At a cursory glance, especially to those who are on the other side of the glass looking in, it would certainly appear that the tenure of the Glazers has brought nothing but disrepute and calamity to Old Trafford besides bludgeoning it financially. At least that’s what it would look like to the doomsday naysayers with their hoods and pitchforks raised in rebellion.

For one, on the outflows side, the Glazers’ assuming ownership of Manchester United has cost the club £1.5 billion in interest, debt and other outgoings. Add to that the monies that the Glazers themselves have personally received, close to £200 million to date, from the club since spending £270 million in the £790 million leveraged takeover and it is not at all difficult to see why the general United loyalists are howling at the moon and baying for Glazer blood.

Yet, on the plus side, if one were to look beyond the surface and probe a little deeper, the Glazers do not seem to fit into the mold of the typical Shylock only dead intent on squeezing every available dime out of the club and wringing it dry, as they’ve been purportedly been made out to be by their detractors. It is only too easy to point an accusative finger and cast the first stone without first having prior foreknowledge and proper understanding of the Glazers’ true intentions behind wanting to own a ‘behemoth’ football club like United and, more importantly, their modus operandi.

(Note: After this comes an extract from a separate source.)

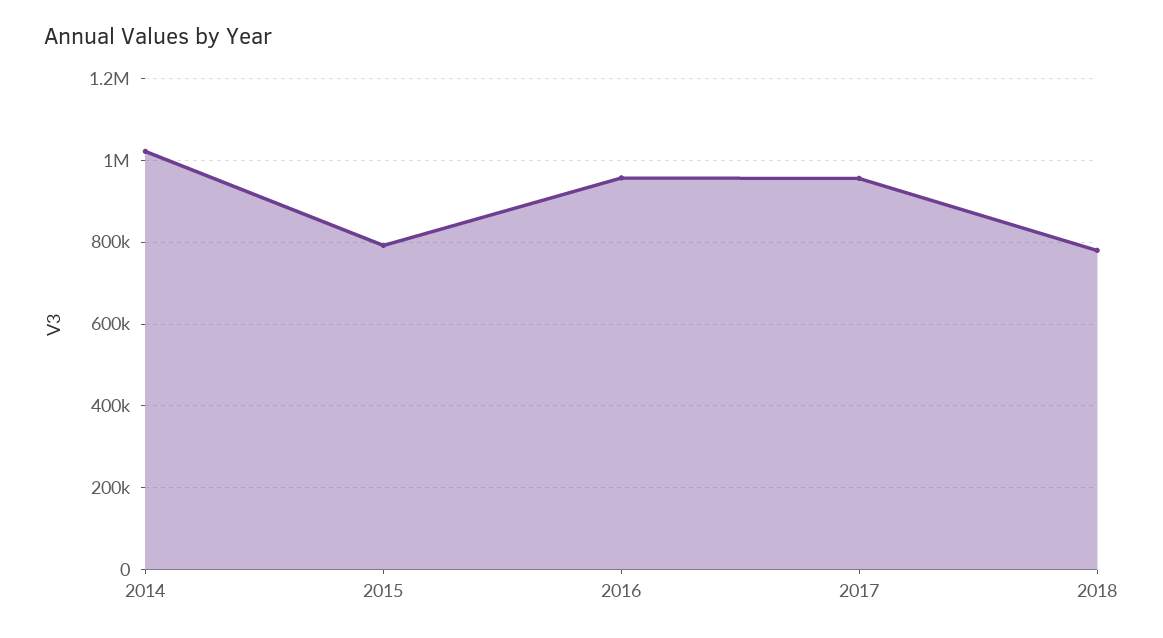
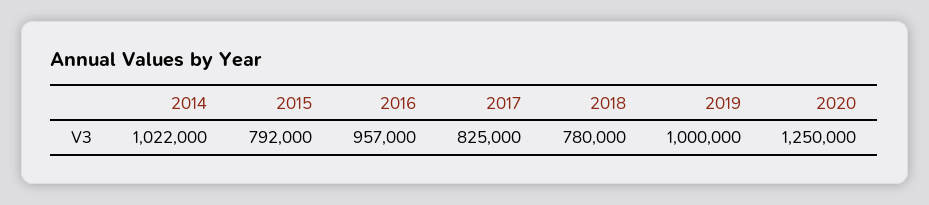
2017: 960000 -> 825000
2019: none -> 1000000
2020: none -> 1250000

The Glazers’ lucrative commercial strategy was a drastic change of course for United upon their arrival, prompting numerous executive departures, but the strategy has since been copied with considerable success by other clubs, notable among which are Manchester City and Liverpool.

Capitalism was the main disposition for considering every possibility that got the Glazers the club in the first place. The leveraged buyout, the scorching interest rates, not to mention the hundreds of millions of pounds of debt, may have been an instant turn-off to many, including numerous financiers, but the Glazer family, with patriarch Malcolm leading the charge at the helm, was zeroing in on a capitalist course from day one that they cast their glance at Manchester United as a business opportunity.

Pros and cons debated, the Glazers should justifiably feel their gamble has paid off. Annual dividends total approximately £84 million at the latest count, to which you can add £75 million banked from the New York Stock Exchange listing together with soft loans to some of their other companies between 2005 to 2012, as well as further share sales. All in all, it means they have collected about £200 million. Not too bad for a non-US based sports franchise, one must say.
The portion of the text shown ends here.